Code Civil

Article 375-4-1 : Explication et Exemple

Comprendre le droit simplement.

Texte Officiel
En vigueur
"Lorsque le juge des enfants ordonne une mesure d'assistance éducative en application des articles 375-2 à 375-4 , il peut proposer aux parents une mesure de médiation familiale, sauf si des violences sur l'autre parent ou sur l'enfant sont alléguées par l'un des parents ou sauf emprise manifeste de l'un des parents sur l'autre parent, et, après avoir recueilli leur accord, désigner un médiateur familial pour y procéder, dans des conditions définies par décret en Conseil d'Etat. Dans le cas où le juge propose une mesure de médiation familiale en application du premier alinéa du présent article, il informe également les parents des mesures dont ils peuvent bénéficier au titre des articles L. 222-2 à L. 222-4-2 et L. 222-5-3 du code de l'action sociale et des familles ."

L'Explication Prémisse

En termes simples

Cet article dit que, quand le juge des enfants met en place une mesure d’assistance éducative pour protéger un mineur, il peut proposer aux parents de suivre une médiation familiale.

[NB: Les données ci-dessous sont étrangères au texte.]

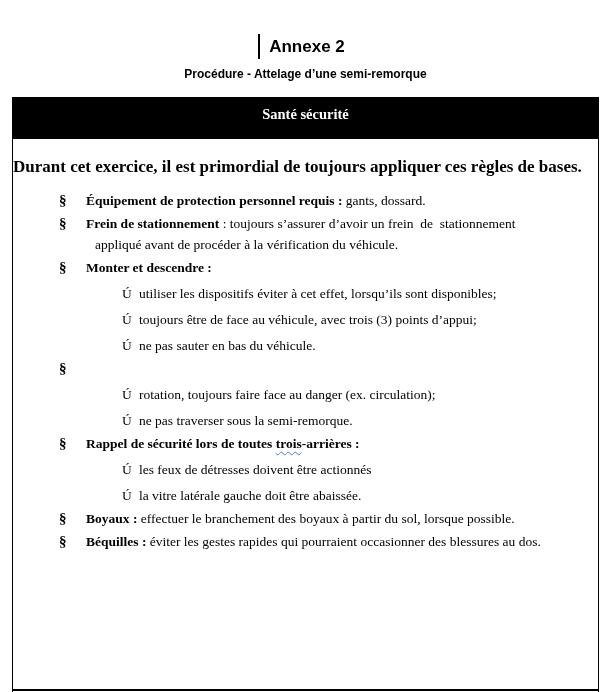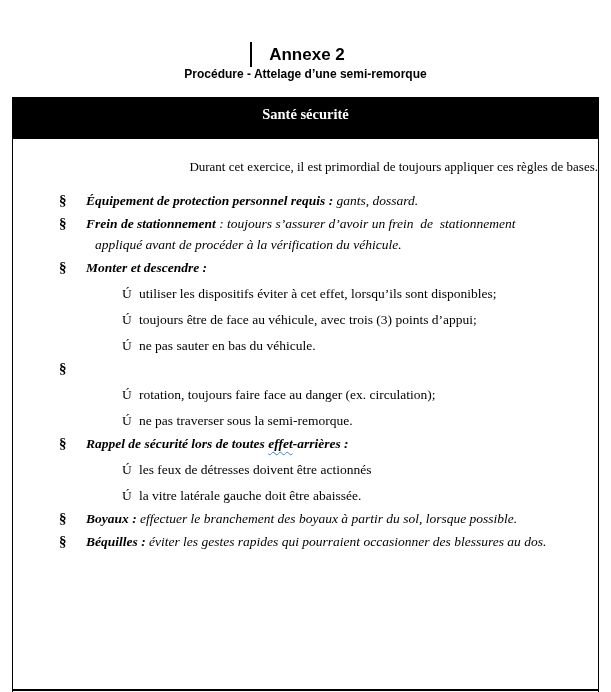--- a/index.html
+++ b/index.html
@@ -6,46 +6,46 @@
   body {
     width:611px; height:692px; background:#ffffff; color:#000;
     font-family:"Liberation Serif", serif; position:relative; overflow:hidden;
   }
   .title1-row {
     position:absolute; top:26px; left:0; right:0;
     display:flex; justify-content:center; align-items:center;
   }
   .caret { width:2px; height:25px; background:#000; margin-right:1px; }
   .annex-title {
-    margin:16px; font-family:"Liberation Sans", sans-serif;
+    margin:8px; font-family:"Liberation Sans", sans-serif;
     font-weight:bold; font-size:17px; line-height:25px;
   }
   .procedure-title {
     position:absolute; top:67px; left:0; width:100%; margin:0;
     text-align:center; font-family:"Liberation Sans", sans-serif;
     font-weight:bold; font-size:12px;
   }
   .doc-table { position:absolute; top:97px; left:12px; width:587px; }
   .table-header {
     background:#000; color:#fff; height:42px; line-height:35px;
     text-align:center; font-weight:bold; font-size:14.5px;
   }
   .table-body {
     box-sizing:border-box; height:552px; background:#fff;
     border-left:1px solid #000; border-right:1px solid #000;
     border-bottom:2px solid #000; padding-top:17px;
   }
   .next-row { height:6px; border-left:1px solid #000; border-right:1px solid #000; }
   .intro {
-    margin:0 0 13px 0; text-align:right; font-weight:normal;
-    font-size:13px; line-height:21px; white-space:nowrap;
+    margin:0 0 13px 0; text-align:left; font-weight:bold;
+    font-size:17px; line-height:21px; white-space:nowrap;
   }
   .item { display:flex; padding-left:46px; margin-top:2px; font-size:13.5px; line-height:21px; }
   .item .bullet { flex:none; width:27px; font-size:15px; font-weight:bold; }
-  .item .content { white-space:nowrap;font-style:italic; }
+  .item .content { white-space:nowrap; }
   .cont-line { margin-left:9px; }
   .sub { display:flex; padding-left:109px; margin-top:5px; font-size:13.5px; line-height:21px; }
   .sub .bullet { flex:none; width:17px; font-weight:normal; font-size:13.5px; }
   .b { font-weight:bold; }
   .pre { white-space:pre-wrap; }
   .squiggle {
     text-decoration-line:underline; text-decoration-style:wavy;
     text-decoration-color:#4a7ebb; text-decoration-thickness:1px;
     text-underline-offset:3px;
   }
@@ -107,21 +107,21 @@
         <span class="bullet">Ú</span>
         <span class="content">rotation, toujours faire face au danger (ex. circulation);</span>
       </div>
       <div class="sub">
         <span class="bullet">Ú</span>
         <span class="content">ne pas traverser sous la semi-remorque.</span>
       </div>
 
       <div class="item">
         <span class="bullet">§</span>
-        <span class="content"><span class="b">Rappel de sécurité lors de toutes </span><span class="b squiggle">effet</span><span class="b">-arrières :</span></span>
+        <span class="content"><span class="b">Rappel de sécurité lors de toutes </span><span class="b squiggle">trois</span><span class="b">-arrières :</span></span>
       </div>
       <div class="sub">
         <span class="bullet">Ú</span>
         <span class="content">les feux de détresses doivent être actionnés</span>
       </div>
       <div class="sub">
         <span class="bullet">Ú</span>
         <span class="content">la vitre latérale gauche doit être abaissée.</span>
       </div>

La médiation est une discussion encadrée par un professionnel pour aider les parents à trouver des accords sur l’éducation et l’organisation de la vie de l’enfant. Cette proposition ne peut être faite si l’un des parents affirme qu’il y a eu des violences à l’encontre de l’autre parent ou de l’enfant, ou s’il existe une emprise manifeste d’un parent sur l’autre (relation trop déséquilibrée). La médiation n’est possible qu’avec l’accord des parents et le médiateur est désigné par le juge selon des règles fixées par décret. Le juge doit aussi informer les parents des autres aides et dispositifs prévus par le code de l’action sociale et des familles.

Exemple Concret

Marie et Thomas sont séparés et leurs disputes nuisent à leur fils de 9 ans (absentéisme, désorganisation du quotidien). Le juge des enfants ordonne une assistance éducative. Plutôt que d’imposer immédiatement d’autres mesures, il propose aux deux parents une médiation familiale pour tenter de trouver un plan de garde et des règles communes. Si Marie et Thomas acceptent, le juge désigne un médiateur pour les recevoir. En revanche, si Thomas dit que Marie l’a frappé ou que Marie est sous l’emprise totale de Thomas, le juge n’offrira pas la médiation et cherchera d’autres protections. Le juge informe aussi les parents des aides sociales et services dont ils peuvent bénéficier pour mieux soutenir l’enfant.

Points Clés à Retenir
  • S’applique lorsque le juge des enfants ordonne une mesure d’assistance éducative (articles 375-2 à 375-4).
  • Le juge peut proposer — mais ne peut pas imposer — une médiation familiale : elle nécessite l’accord des deux parents.
  • Exclusions : la médiation n’est pas proposée si des violences sont alléguées (contre l’autre parent ou contre l’enfant) ou s’il existe une emprise manifeste d’un parent sur l’autre.
  • Le juge peut désigner un médiateur familial pour mener la médiation, selon des modalités fixées par décret en Conseil d’État.
  • La proposition de médiation vise à favoriser un accord entre parents pour l’intérêt de l’enfant, en complément (et non en remplacement) des mesures d’assistance éducative.
  • Le juge doit informer les parents des autres dispositifs et aides prévus par le code de l’action sociale et des familles (articles L.222-2 à L.222-4-2 et L.222-5-3).
  • La médiation reste volontaire et doit respecter la sécurité et l’autonomie des personnes ; en cas de risque avéré, d’autres mesures de protection seront privilégiées.